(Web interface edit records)
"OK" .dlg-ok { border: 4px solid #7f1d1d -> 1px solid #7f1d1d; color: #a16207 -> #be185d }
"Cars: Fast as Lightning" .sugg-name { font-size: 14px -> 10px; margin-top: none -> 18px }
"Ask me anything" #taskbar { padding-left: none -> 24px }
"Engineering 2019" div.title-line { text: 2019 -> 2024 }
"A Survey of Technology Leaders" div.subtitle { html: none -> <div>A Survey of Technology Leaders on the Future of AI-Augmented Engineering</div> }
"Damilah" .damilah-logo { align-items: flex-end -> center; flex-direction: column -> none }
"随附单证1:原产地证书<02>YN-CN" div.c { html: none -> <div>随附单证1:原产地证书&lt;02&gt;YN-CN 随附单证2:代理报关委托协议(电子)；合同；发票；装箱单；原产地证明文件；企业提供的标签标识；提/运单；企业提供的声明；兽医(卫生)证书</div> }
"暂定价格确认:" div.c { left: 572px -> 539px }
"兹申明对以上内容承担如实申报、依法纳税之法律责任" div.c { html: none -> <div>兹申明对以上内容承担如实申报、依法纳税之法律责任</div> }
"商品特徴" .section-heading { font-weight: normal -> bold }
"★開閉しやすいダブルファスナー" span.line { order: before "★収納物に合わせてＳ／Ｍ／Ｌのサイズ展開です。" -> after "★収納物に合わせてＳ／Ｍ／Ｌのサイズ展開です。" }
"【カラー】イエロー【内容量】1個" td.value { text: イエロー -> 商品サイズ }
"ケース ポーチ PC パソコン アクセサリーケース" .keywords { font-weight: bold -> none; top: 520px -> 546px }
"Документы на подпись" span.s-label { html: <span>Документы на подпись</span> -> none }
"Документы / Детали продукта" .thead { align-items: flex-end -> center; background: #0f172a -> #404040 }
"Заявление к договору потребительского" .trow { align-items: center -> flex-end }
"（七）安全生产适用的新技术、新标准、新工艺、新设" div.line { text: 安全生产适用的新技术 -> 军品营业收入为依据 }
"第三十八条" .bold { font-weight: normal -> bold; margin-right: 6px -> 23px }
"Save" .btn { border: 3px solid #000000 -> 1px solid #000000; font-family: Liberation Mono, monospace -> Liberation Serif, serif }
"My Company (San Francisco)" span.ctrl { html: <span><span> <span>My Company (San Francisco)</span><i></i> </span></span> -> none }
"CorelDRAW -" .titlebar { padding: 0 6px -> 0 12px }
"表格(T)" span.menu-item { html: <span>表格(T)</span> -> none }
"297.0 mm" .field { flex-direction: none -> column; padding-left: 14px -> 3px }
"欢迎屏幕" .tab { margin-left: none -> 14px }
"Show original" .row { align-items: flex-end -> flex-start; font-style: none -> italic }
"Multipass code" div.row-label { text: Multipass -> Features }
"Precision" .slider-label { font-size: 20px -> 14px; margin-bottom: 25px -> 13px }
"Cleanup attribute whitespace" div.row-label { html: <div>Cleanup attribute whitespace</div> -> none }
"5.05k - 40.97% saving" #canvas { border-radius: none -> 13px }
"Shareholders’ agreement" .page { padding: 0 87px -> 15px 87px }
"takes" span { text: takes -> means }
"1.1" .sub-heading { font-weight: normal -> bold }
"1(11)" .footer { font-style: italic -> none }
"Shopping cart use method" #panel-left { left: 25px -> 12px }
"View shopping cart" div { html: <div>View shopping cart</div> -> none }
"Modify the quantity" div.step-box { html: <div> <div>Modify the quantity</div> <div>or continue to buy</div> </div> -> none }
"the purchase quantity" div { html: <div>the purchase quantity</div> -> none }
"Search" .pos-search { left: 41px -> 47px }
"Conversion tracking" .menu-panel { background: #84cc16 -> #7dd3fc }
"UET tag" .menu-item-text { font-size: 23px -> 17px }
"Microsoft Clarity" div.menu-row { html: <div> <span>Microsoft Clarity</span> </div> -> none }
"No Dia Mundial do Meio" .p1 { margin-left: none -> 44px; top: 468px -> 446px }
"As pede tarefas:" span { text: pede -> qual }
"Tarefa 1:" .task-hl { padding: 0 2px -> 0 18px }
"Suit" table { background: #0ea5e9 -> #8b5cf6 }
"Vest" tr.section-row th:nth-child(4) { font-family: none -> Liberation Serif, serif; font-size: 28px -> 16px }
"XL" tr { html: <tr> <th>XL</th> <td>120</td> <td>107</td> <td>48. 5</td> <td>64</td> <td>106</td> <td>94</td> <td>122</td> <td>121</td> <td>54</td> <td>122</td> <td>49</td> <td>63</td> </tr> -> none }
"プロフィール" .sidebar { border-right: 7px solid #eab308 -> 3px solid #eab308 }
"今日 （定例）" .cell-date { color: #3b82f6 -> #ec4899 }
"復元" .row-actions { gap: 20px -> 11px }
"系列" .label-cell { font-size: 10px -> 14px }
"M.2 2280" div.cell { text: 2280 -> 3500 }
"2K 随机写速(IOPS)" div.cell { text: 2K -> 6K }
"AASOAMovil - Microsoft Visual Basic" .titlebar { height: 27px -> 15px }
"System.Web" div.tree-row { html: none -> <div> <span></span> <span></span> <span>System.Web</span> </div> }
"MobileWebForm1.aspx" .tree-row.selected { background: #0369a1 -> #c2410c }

[What to produce] Collect the complete line wherever the string "padding" appears in the records.

[Answer to this task]
"Ask me anything" #taskbar { padding-left: none -> 24px }
"CorelDRAW -" .titlebar { padding: 0 6px -> 0 12px }
"297.0 mm" .field { flex-direction: none -> column; padding-left: 14px -> 3px }
"Shareholders’ agreement" .page { padding: 0 87px -> 15px 87px }
"Tarefa 1:" .task-hl { padding: 0 2px -> 0 18px }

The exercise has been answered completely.